*Data extract:*
----------------------------------------

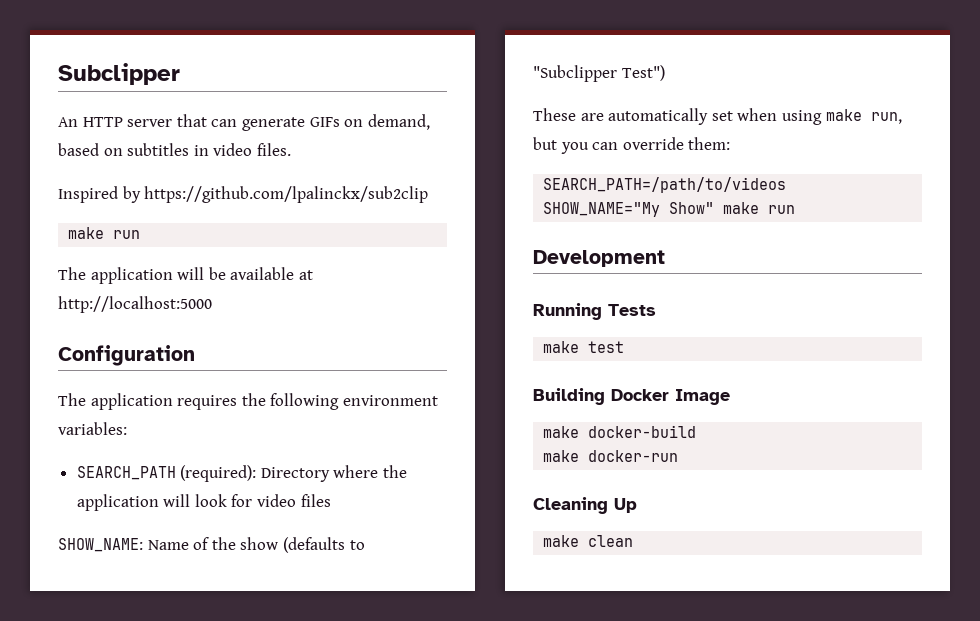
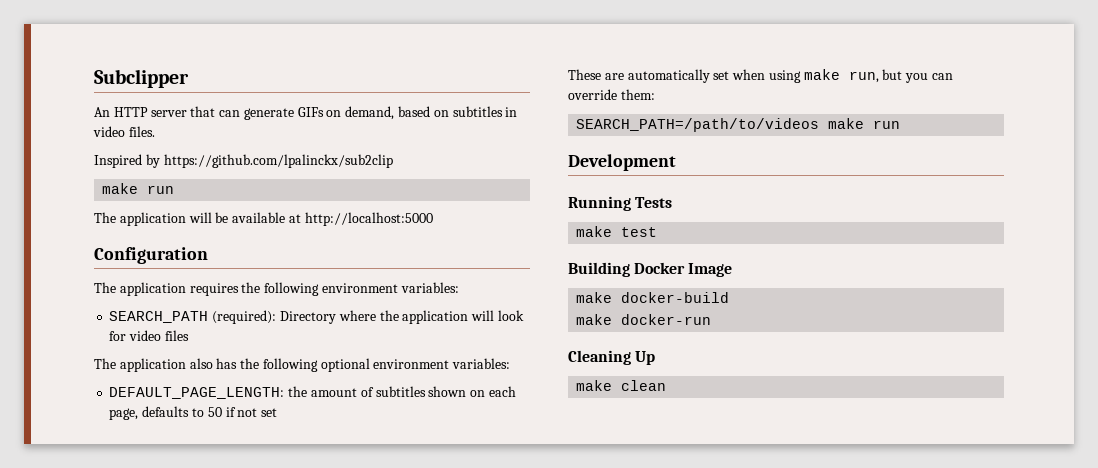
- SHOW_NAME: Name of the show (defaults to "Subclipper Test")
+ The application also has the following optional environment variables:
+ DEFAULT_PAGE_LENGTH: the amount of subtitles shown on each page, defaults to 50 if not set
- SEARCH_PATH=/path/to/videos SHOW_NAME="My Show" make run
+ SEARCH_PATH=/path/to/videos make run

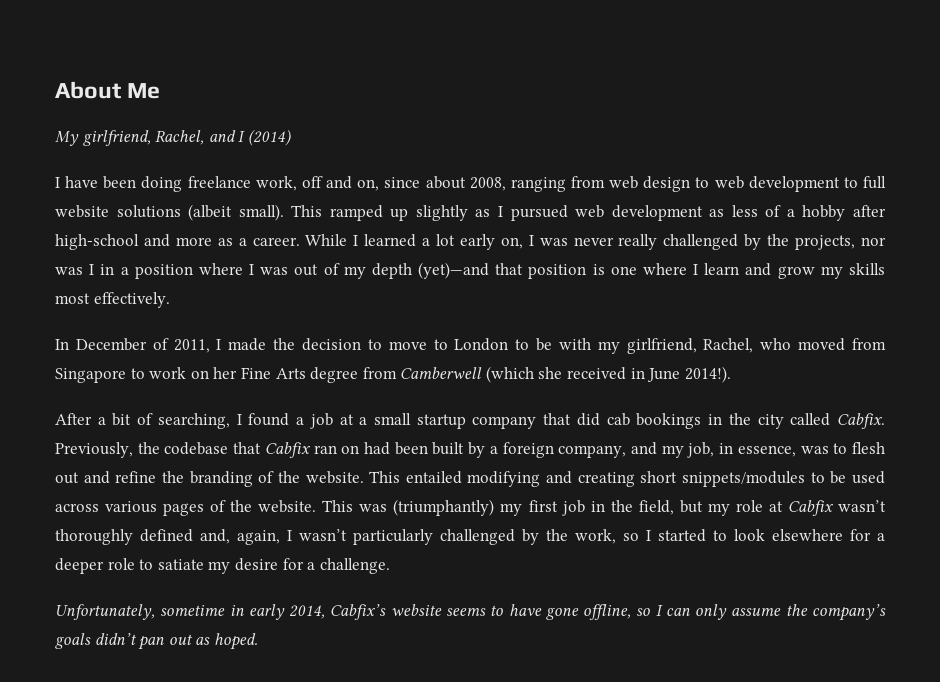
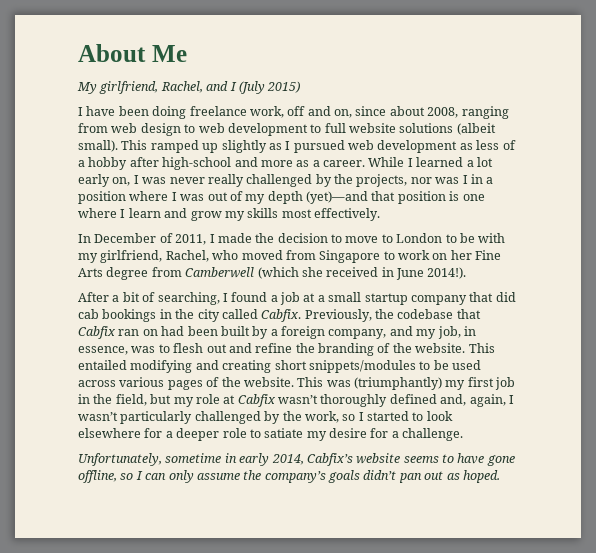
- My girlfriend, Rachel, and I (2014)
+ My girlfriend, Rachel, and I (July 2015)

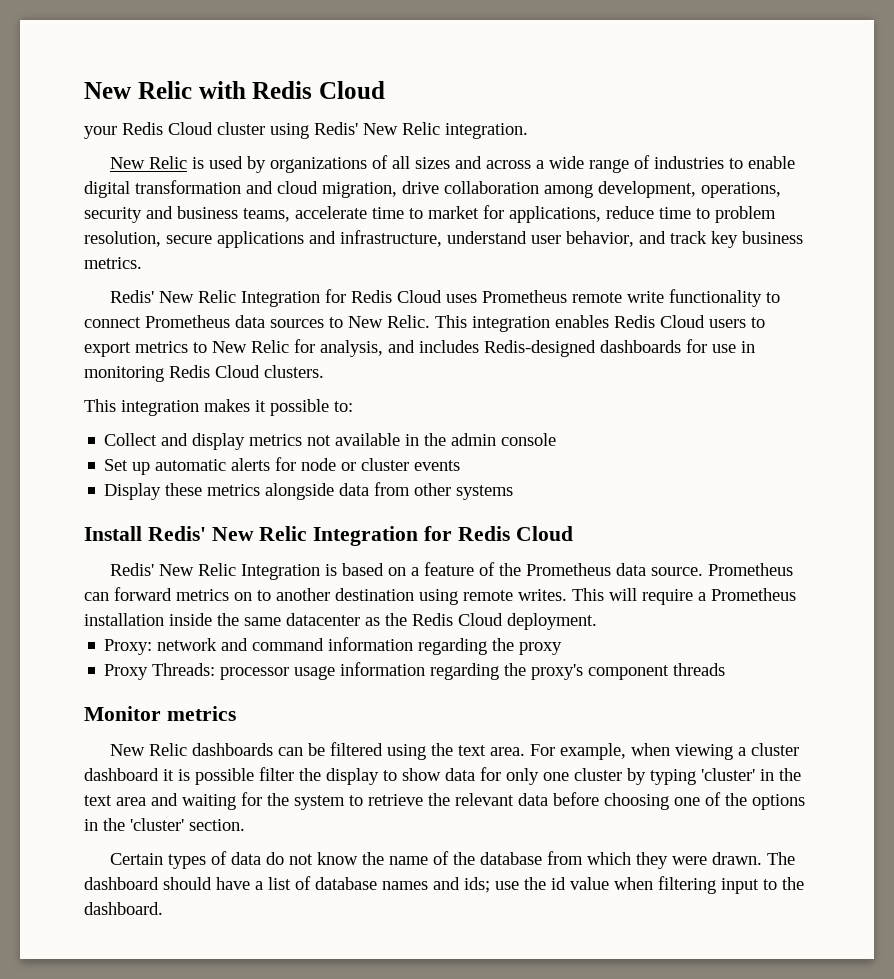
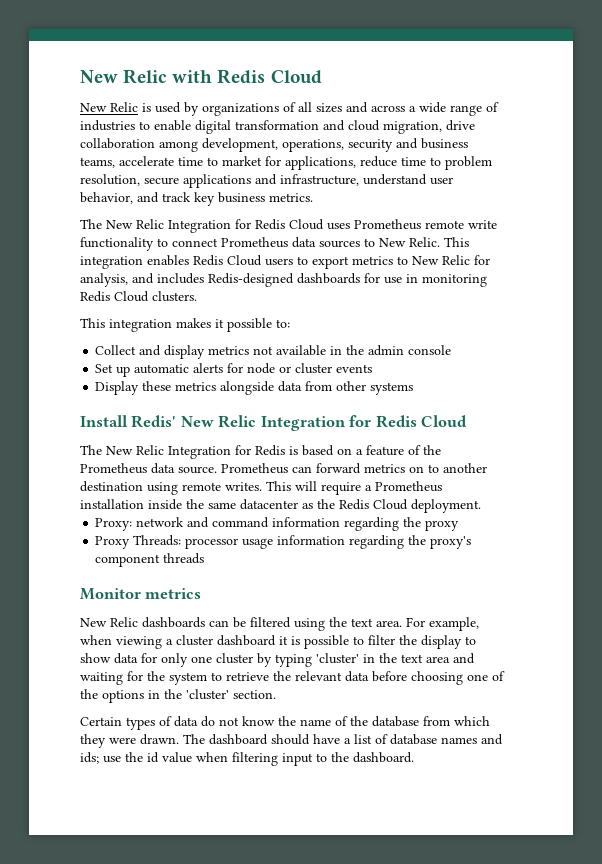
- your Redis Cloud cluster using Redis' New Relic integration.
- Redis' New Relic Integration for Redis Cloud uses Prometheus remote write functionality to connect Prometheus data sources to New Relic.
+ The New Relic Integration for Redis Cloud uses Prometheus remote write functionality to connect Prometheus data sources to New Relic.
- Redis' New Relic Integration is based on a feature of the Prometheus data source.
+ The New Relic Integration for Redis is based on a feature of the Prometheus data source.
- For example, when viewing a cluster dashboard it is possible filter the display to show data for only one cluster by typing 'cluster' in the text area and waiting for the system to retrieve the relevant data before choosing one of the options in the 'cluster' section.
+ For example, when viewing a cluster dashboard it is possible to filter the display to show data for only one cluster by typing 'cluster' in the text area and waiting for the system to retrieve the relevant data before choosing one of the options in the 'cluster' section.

----------------------------------------

*Your instructions:* Could each line of the data be written out exactly, with no pictures included?

*Solution for this problem:*
- SHOW_NAME: Name of the show (defaults to "Subclipper Test")
+ The application also has the following optional environment variables:
+ DEFAULT_PAGE_LENGTH: the amount of subtitles shown on each page, defaults to 50 if not set
- SEARCH_PATH=/path/to/videos SHOW_NAME="My Show" make run
+ SEARCH_PATH=/path/to/videos make run

- My girlfriend, Rachel, and I (2014)
+ My girlfriend, Rachel, and I (July 2015)

- your Redis Cloud cluster using Redis' New Relic integration.
- Redis' New Relic Integration for Redis Cloud uses Prometheus remote write functionality to connect Prometheus data sources to New Relic.
+ The New Relic Integration for Redis Cloud uses Prometheus remote write functionality to connect Prometheus data sources to New Relic.
- Redis' New Relic Integration is based on a feature of the Prometheus data source.
+ The New Relic Integration for Redis is based on a feature of the Prometheus data source.
- For example, when viewing a cluster dashboard it is possible filter the display to show data for only one cluster by typing 'cluster' in the text area and waiting for the system to retrieve the relevant data before choosing one of the options in the 'cluster' section.
+ For example, when viewing a cluster dashboard it is possible to filter the display to show data for only one cluster by typing 'cluster' in the text area and waiting for the system to retrieve the relevant data before choosing one of the options in the 'cluster' section.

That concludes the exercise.